I worry about what is actual change and what is just swelling or lack of movement in my mid face.

Bah! I'm ranting again.

Anyway, the weekend was great regardless, and I miss my mom already! She's so enjoyable to have around. :)

Thursday, October 9, 2008

11 Weeks

I can't believe it's been 11 weeks since surgery!

So far- Eating soft foods easily.
Still weird to yawn. It is very tight and uncomfortable.
When I wrinkle my nose it spasms and is uncomfortable.
Area in the cheeks and around the nose and the nose is still swollen.
Skin is still rebellious and oily since surgery.
I still have a slight over-bite. I kind of figured it would have moved back a little by now like they said it would. hmm.

A couple days ago, I had a Chinderella moment. It looked like the mid-line in my upper jaw was going slightly to the left. When I put a ruler down the center of my nose and upper lip, it looked as it it had shifted 1-2mm to the left. After I went to the Orthodontist this tuesday, I asked him and he gave me a single diagonal band, and the problem has completely dissapeared, so that's good.
I get my (hopefully last) wire in two weeks. I'm excited being done with braces. Hopefully they will be off by Christmas!
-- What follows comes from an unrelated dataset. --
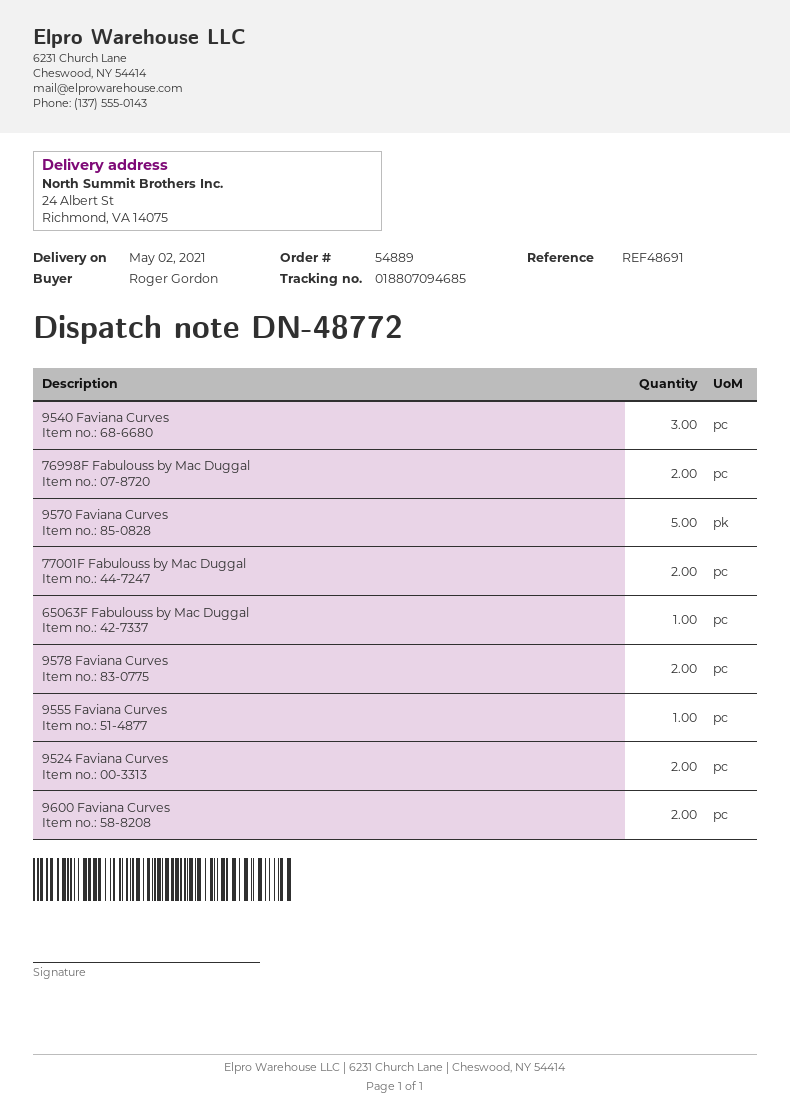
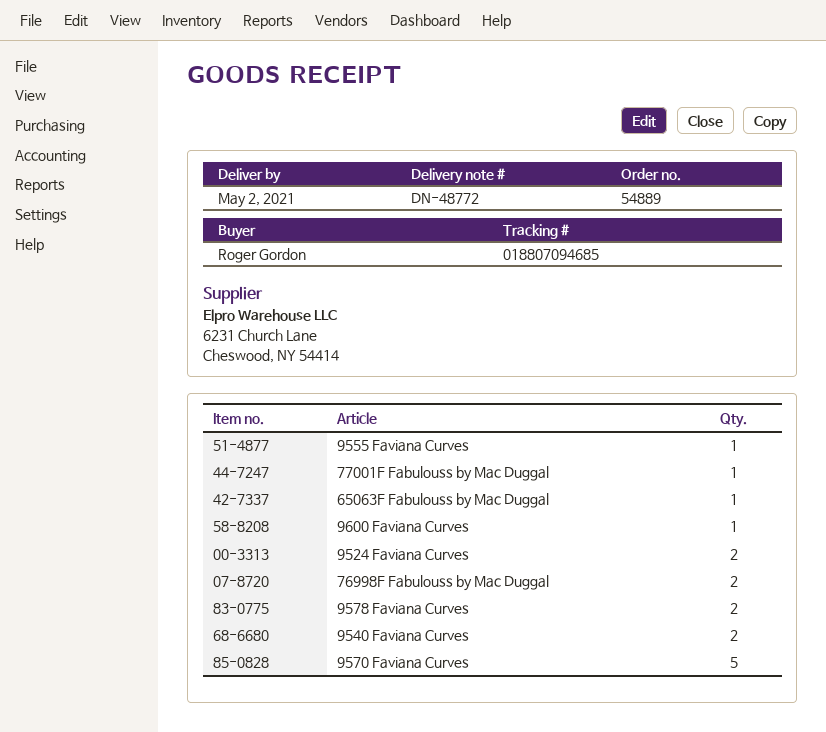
9540 Faviana Curves: 3 -> 2
77001F Fabulouss by Mac Duggal: 2 -> 1
9600 Faviana Curves: 2 -> 1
I finally saw Dr. Largent (the resident who performed my surgery) today! It was the first time he had seen me since surgery. I was really surprised to see him, so it was nice. Unfortunately, Leibold wasn't there, nor were the digital projections that I was hoping to see. I was under the impression that was the only real reason I was going in, but it's ok because seeing Dr. Largent was worth it. He said he was very happy with my result, and the my surgery went as good as it gets.
I asked him about this "soft spot" on the left side roof of my mouth that I feel sometimes while drinking out of a straw or when I swallow certain foods when it presses against the roof of my mouth. It comes and goes so I really hadn't thought to ask about it until now. He looked at me a little puzzled. He response was mostly "huh. that's weird." and that was the end of it! So, I guess it's nothing too serious. Have any of you ortho-bloggers experienced this phantom soft spot?

I think it's funny when the doctors ask if I'm happy with my result.. like.. how do I respond to that? I usually respond with a positive and reassuring "Yeah! I love it!" but I'm kinda thinking ".. after my weird nose goes back to normal, my face is no longer puffy, and I regain motion in my mid-face... THEN we'll see if I'm happy."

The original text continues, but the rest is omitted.